Corticosteroids for Guillain-Barré syndrome. | Read by QxMD (original) (raw)
BACKGROUND: The cause of Guillain-Barré syndrome is inflammation of the peripheral nerves, which corticosteroids would be expected to benefit.
OBJECTIVES: To examine the ability of corticosteroids to hasten recovery and reduce the long-term morbidity from Guillain-Barré syndrome.
SEARCH STRATEGY: We searched the Cochrane Neuromuscular Disease Group Register (May 2005), MEDLINE (January 2000 to May 2005) and EMBASE (January 1980 to May 2005) and contacted trial authors and other experts.
SELECTION CRITERIA: We included quasi-randomised or randomised controlled trials of people of all ages and all degrees of severity of Guillain-Barré syndrome who were treated with any form of corticosteroid or adrenocorticotrophic hormone. Our primary outcome measure was change in disability grade on a commonly used, validated seven-point scale at four weeks after randomisation.
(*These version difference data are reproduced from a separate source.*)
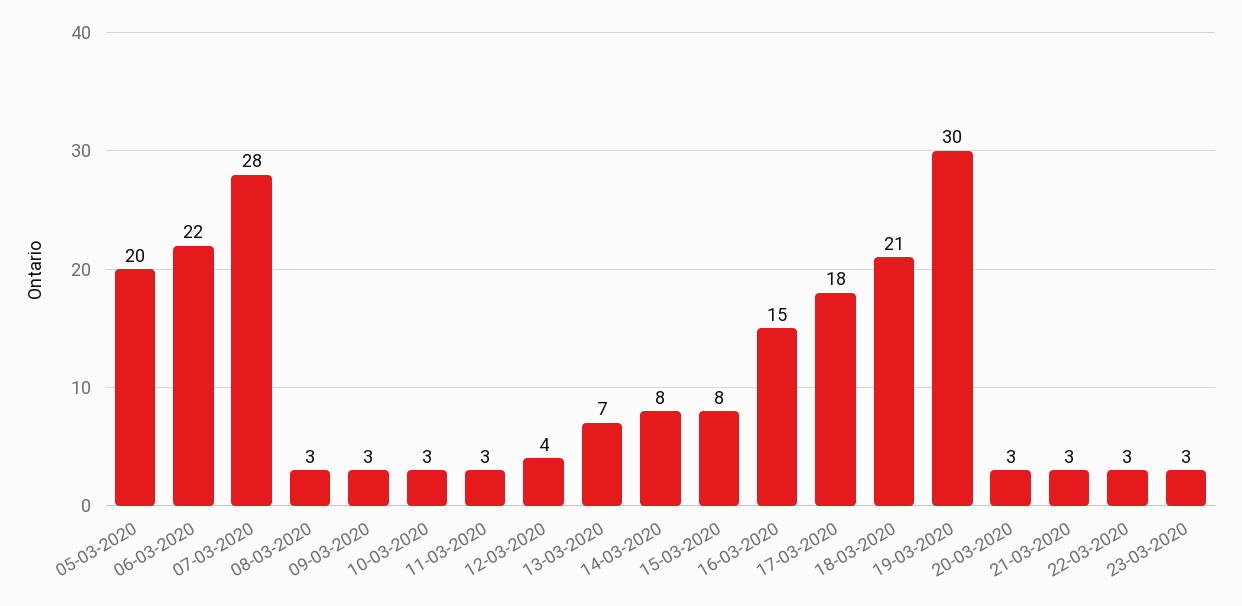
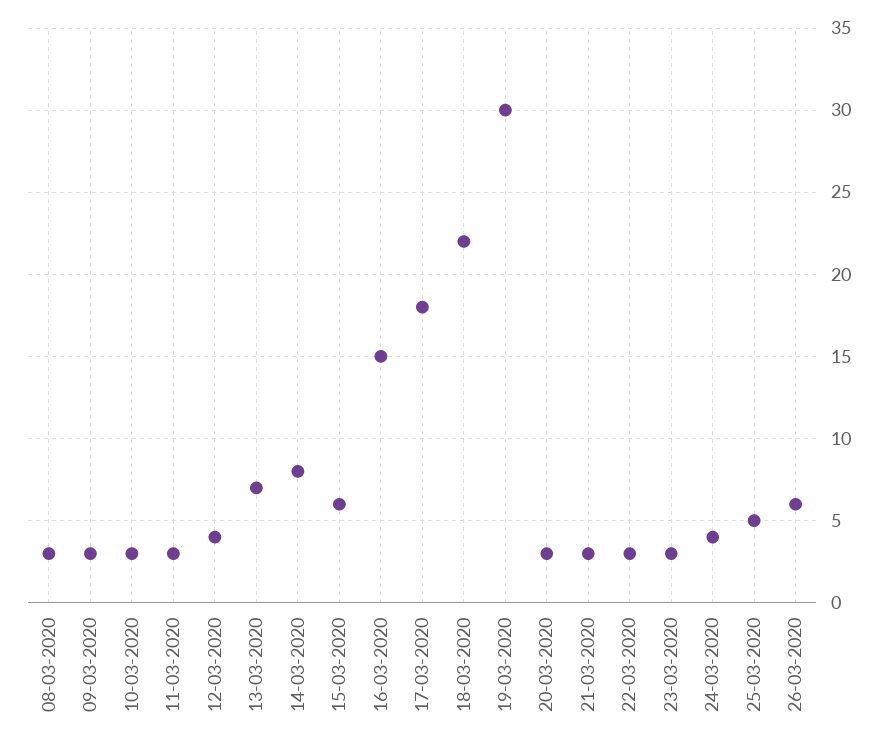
05-03-2020: 20 -> none
06-03-2020: 22 -> none
07-03-2020: 28 -> none
15-03-2020: 8 -> 6
18-03-2020: 21 -> 22
24-03-2020: none -> 4
25-03-2020: none -> 5
26-03-2020: none -> 6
Secondary outcome measures were: time from randomisation until recovery of unaided walking, time from randomisation until discontinuation of ventilation (for those ventilated), mortality, proportion of participants dead or disabled (unable to walk without aid) after 12 months, improvement in disability grade after six and 12 months, relapse, and adverse events related to corticosteroid treatment.
DATA COLLECTION AND ANALYSIS: Two authors extracted the data.
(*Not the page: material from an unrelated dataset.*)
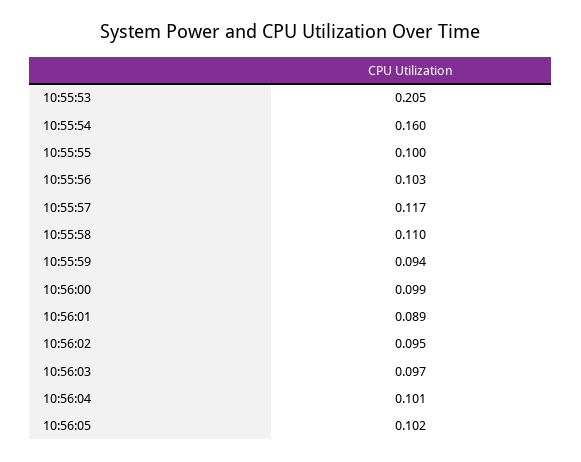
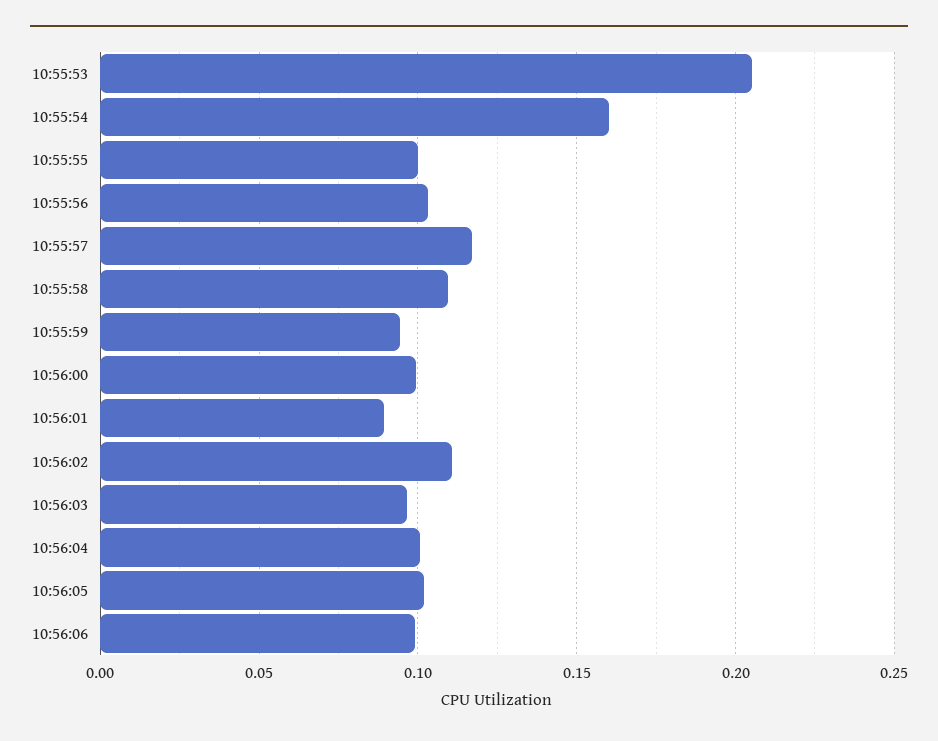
10:56:02: 0.095 -> 0.11
10:56:06: none -> 0.1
MAIN RESULTS: Six trials with 587 participants provided data for our primary outcome measure . The overall evidence showed no significant difference between the corticosteroid and non-corticosteroid treated patients in disability grade. In four trials of oral corticosteroids with 120 participants in total, there was significantly less improvement after four weeks with corticosteroids than without corticosteroids (weighted mean difference of 0.82 of a disability grade less improvement, 95% confidence intervals 0.17 to 1.47). In two trials with a combined total of 467 participants, there was a trend towards more benefit from intravenous corticosteroids which was not quite significant, weighted mean difference 0.17 (95% confidence intervals -0.06 to 0.39) of a disability grade more improvement after four weeks than with placebo. There were no important significant differences between the corticosteroid-treated participants and the control group in any of the secondary outcome measures. Diabetes was significantly more common and hypertension much less common in the corticosteroid-treated participants.
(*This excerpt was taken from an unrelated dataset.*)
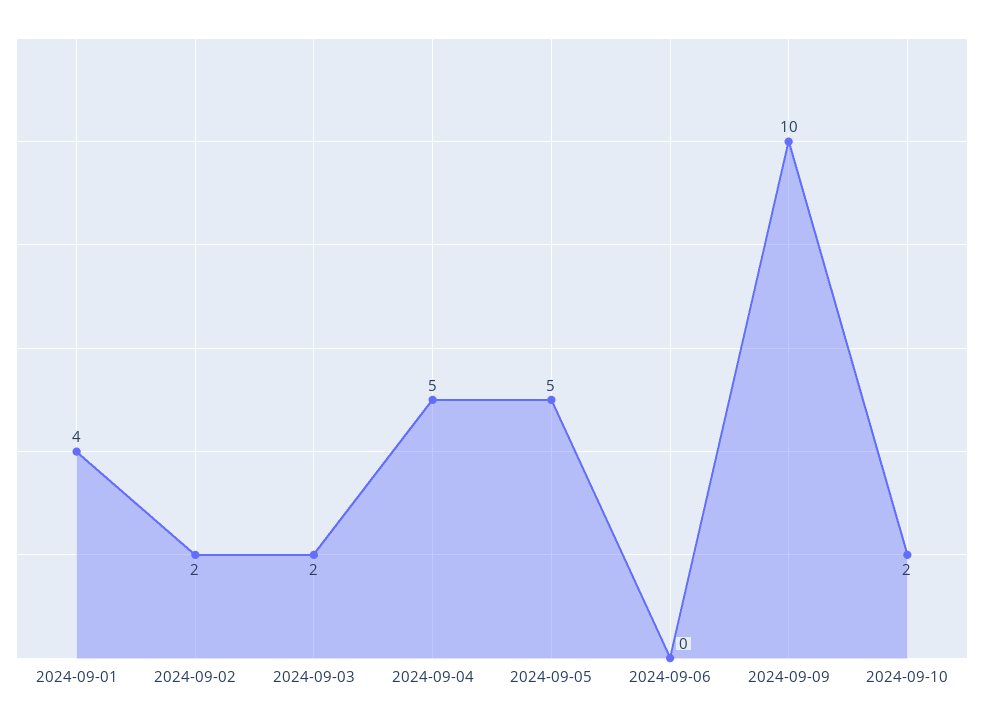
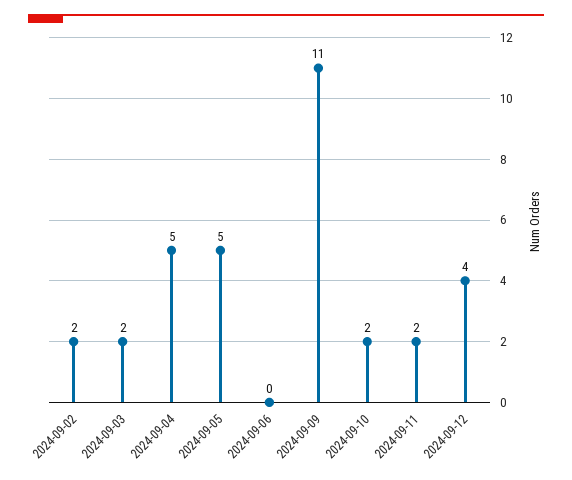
2024-09-01: 4 -> none
2024-09-09: 10 -> 11
2024-09-11: none -> 2
2024-09-12: none -> 4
AUTHORS' CONCLUSIONS: Limited evidence shows that oral corticosteroids significantly slow recovery from Guillain-Barré syndrome. Substantial evidence shows that intravenous methylprednisolone alone does not produce significant benefit or harm. In combination with intravenous immunoglobulin, intravenous methylprednisolone may hasten recovery but does not significantly affect the long-term outcome. More research is needed and more effective treatments for Guillain-Barré syndrome should be sought.